United States Volpe v. Smith, 724

Citation53 S.Ct. 665,289 U.S. 422,77 L.Ed. 1298
Decision Date22 May 1933
Docket NumberNo. 724,724
PartiesUNITED STATES ex rel. VOLPE v. SMITH, District Director of Immigration
CourtUnited States Supreme Court

Messrs. John E. Byrne and Frank R. Reid, both of Chicago, Ill., for petitioner.

The Attorney General and Mr. Whitney North Seymour, of Washington, D.C., for respondent.

Mr. Justice McREYNOLDS delivered the opinion of the Court.

In 1906, when sixteen years old, petitioner, Volpe, entered the United States from Italy as an alien. He has resided here continuously since that time, but has remained an alien.

In 1925 he pleaded guilty and was imprisoned under a charge of counterfeiting obligations of the United States—plainly a crime involving moral turpitude.

During June, 1928, without a passport, he made a brief visit to Cuba. Returning, he landed from an airplane at Key West, Fla , and secured admission by Immigrant Inspector Phillips.

December 15, 1930, Volpe was taken into custody under a warrant issued by the Secretary of Labor which charged him with being unlawfully in this country because 'he has been convicted of, or admits the commission of a felony, or other crime or misdemeanor, involving moral turpitude, to-wit: possessing and passing counterfeit U.S. War Savings Stamps, prior to his entry into the United States.'

Following a hearing, a warrant of deportation issued, and he was taken into custody. Claiming unlawful detention, he instituted habeas corpus proceedings in the District Court of the United States at Chicago. That court dismissed the petition and remanded him to the custody of S. D. Smith, district director of immigration at Chicago, for deportation. The Circuit Court of Appeals affirmed the judgment (62 F.(2d) 808), and the matter is here by certiorari (289 U.S. 715, 53 S.Ct. 526, 77 L.Ed. —-).

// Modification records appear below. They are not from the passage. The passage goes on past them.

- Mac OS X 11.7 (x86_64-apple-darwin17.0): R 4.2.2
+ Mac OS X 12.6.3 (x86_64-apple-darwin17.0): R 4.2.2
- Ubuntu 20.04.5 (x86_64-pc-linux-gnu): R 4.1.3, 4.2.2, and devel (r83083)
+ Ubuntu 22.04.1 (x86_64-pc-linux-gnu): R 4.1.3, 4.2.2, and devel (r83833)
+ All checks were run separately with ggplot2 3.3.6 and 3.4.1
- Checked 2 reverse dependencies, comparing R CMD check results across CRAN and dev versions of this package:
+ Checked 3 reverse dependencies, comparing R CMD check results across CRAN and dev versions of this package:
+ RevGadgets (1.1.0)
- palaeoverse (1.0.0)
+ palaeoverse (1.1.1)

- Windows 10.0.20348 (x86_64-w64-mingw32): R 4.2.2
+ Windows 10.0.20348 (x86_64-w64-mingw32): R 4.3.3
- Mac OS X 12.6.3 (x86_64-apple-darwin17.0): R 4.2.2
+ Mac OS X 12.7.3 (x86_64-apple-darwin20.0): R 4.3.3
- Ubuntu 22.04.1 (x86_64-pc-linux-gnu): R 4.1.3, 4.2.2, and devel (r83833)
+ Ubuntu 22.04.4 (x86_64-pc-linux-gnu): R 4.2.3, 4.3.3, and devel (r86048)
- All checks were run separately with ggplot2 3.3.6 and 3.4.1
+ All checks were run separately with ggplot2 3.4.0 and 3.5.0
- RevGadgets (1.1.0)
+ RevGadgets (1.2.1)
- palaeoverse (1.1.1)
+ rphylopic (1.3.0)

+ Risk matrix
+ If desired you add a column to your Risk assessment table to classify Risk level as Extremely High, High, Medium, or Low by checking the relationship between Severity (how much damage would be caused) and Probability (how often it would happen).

The only substantial point which we need consider is this: Was the petitioner subject to deportation under the provisions of the Immigration Act of February 5, 1917, c. 29, 39 Stat. 874, 875, 889, 890 (U.S.C., title 8, §§ 136, 155, 173 (8 USCA §§ 136, 155, 173)). because he re-entered the United States from a foreign country after conviction during permitted residence in the United States of a crime committed therein which involved moral turpitude? Relevant provisions of the act of 1917 are in the margin.1

Upon this question federal courts have reached diverse views. The cases are cited in the opinion announced below in the present cause.

We accept the view that the word 'entry' in the provision of section 19 which directs that 'any alien who was convicted, or who admits the commission, prior to entry, of a felony or other crime or misdemeanor involving moral turpitude; * * * shall, upon the warrant of the Secretary of Labor, be taken into custody and deported,' includes any coming of an alien from a foreign country into the United States whether such coming be the first or any subsequent one. And this requires affirmance of the challenged judgment.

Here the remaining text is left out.